MATERIALS PROVIDED START

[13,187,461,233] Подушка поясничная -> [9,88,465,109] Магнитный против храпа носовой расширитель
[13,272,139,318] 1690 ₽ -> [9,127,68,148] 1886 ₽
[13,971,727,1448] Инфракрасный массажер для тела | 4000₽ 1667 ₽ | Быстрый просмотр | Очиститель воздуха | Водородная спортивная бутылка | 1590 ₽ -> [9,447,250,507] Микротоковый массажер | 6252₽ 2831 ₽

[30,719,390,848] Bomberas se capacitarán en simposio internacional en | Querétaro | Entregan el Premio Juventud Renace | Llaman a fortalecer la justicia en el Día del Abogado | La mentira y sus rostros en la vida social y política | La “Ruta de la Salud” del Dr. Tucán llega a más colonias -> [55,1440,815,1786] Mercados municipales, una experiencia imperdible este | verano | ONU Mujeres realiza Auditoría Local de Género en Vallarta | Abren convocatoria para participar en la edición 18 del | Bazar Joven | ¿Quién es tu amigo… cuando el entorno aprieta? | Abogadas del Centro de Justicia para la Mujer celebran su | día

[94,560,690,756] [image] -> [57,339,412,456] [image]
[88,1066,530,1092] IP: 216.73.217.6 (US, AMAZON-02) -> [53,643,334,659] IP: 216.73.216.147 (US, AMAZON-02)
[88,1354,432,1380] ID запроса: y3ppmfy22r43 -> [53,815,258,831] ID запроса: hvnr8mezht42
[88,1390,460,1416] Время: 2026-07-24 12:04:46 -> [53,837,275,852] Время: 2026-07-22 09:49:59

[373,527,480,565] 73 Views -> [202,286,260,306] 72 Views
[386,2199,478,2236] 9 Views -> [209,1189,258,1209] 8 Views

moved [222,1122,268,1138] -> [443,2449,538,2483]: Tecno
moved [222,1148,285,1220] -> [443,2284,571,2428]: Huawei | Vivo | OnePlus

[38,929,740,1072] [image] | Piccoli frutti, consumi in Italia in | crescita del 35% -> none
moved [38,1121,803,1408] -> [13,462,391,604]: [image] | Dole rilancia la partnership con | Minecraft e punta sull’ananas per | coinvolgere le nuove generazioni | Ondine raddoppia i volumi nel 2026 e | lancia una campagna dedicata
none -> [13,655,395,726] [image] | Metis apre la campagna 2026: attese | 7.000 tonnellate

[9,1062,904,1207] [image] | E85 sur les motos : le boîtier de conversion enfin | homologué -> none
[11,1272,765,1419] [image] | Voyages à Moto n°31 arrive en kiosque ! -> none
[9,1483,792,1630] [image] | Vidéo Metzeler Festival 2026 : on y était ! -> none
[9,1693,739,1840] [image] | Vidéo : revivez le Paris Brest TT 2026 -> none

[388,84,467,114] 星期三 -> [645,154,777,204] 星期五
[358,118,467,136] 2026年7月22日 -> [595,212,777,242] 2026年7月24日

MATERIALS PROVIDED END

■ **GOAL OF THE EXERCISE**: Wherever the string "none" appears in a line of the records above, copy that line.

■ **ANSWER SECTION**:
[38,929,740,1072] [image] | Piccoli frutti, consumi in Italia in | crescita del 35% -> none
none -> [13,655,395,726] [image] | Metis apre la campagna 2026: attese | 7.000 tonnellate
[9,1062,904,1207] [image] | E85 sur les motos : le boîtier de conversion enfin | homologué -> none
[11,1272,765,1419] [image] | Voyages à Moto n°31 arrive en kiosque ! -> none
[9,1483,792,1630] [image] | Vidéo Metzeler Festival 2026 : on y était ! -> none
[9,1693,739,1840] [image] | Vidéo : revivez le Paris Brest TT 2026 -> none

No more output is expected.